### Work to complete
The line containing "ship to: 16" marks where to begin. Write out that line and every line after it exactly, through the last line below.

### Modification records
::::::::

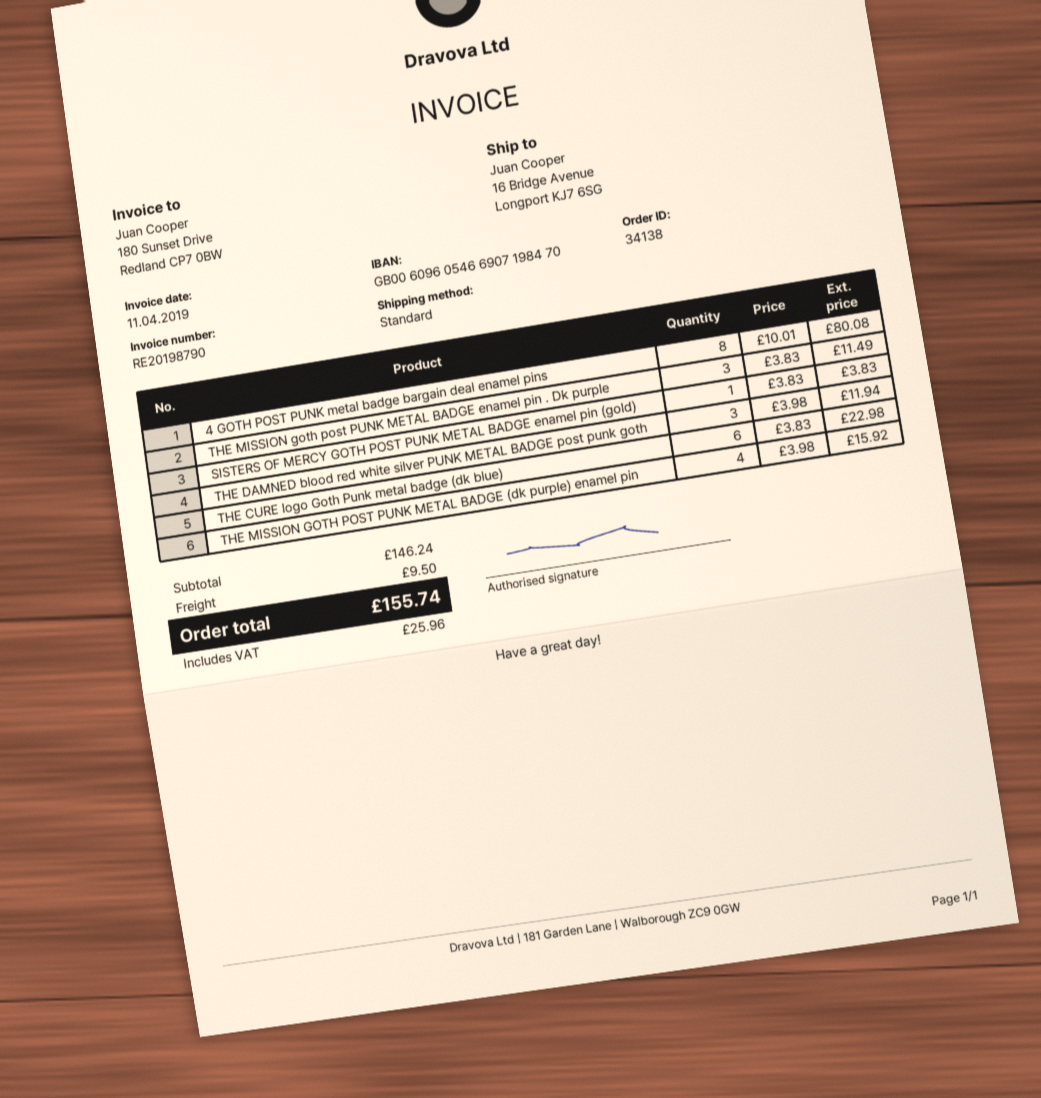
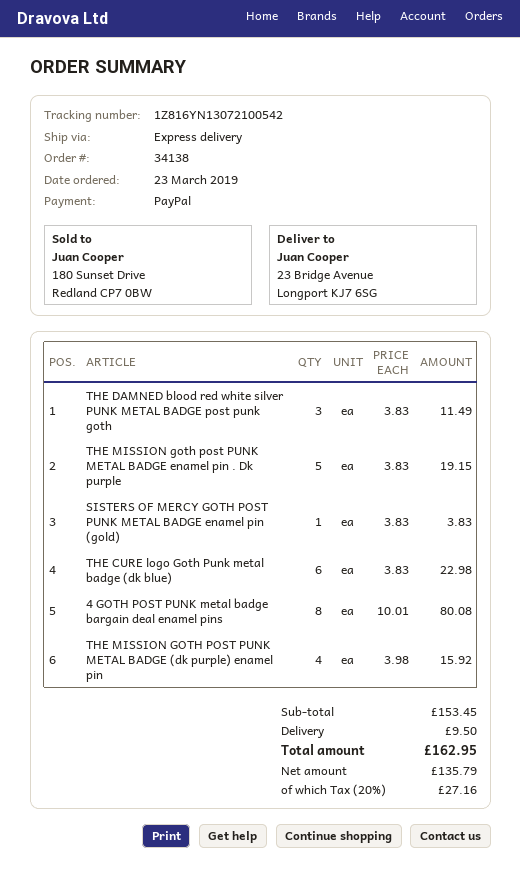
shipping method: standard -> express
ship to: 16 Bridge Avenue, Longport KJ7 6SG -> 23 Bridge Avenue, Longport KJ7 6SG
THE MISSION goth post PUNK METAL BADGE enamel pin . Dk purple: 3 x 3.83 = 11.49 -> 5 x 3.83 = 19.15
THE DAMNED blood red white silver PUNK METAL BADGE post punk goth: 3 x 3.98 = 11.94 -> 3 x 3.83 = 11.49
subtotal: 146.24 -> 153.45
tax: 25.96 -> 27.16
total: 155.74 -> 162.95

::::::::

### Response area
ship to: 16 Bridge Avenue, Longport KJ7 6SG -> 23 Bridge Avenue, Longport KJ7 6SG
THE MISSION goth post PUNK METAL BADGE enamel pin . Dk purple: 3 x 3.83 = 11.49 -> 5 x 3.83 = 19.15
THE DAMNED blood red white silver PUNK METAL BADGE post punk goth: 3 x 3.98 = 11.94 -> 3 x 3.83 = 11.49
subtotal: 146.24 -> 153.45
tax: 25.96 -> 27.16
total: 155.74 -> 162.95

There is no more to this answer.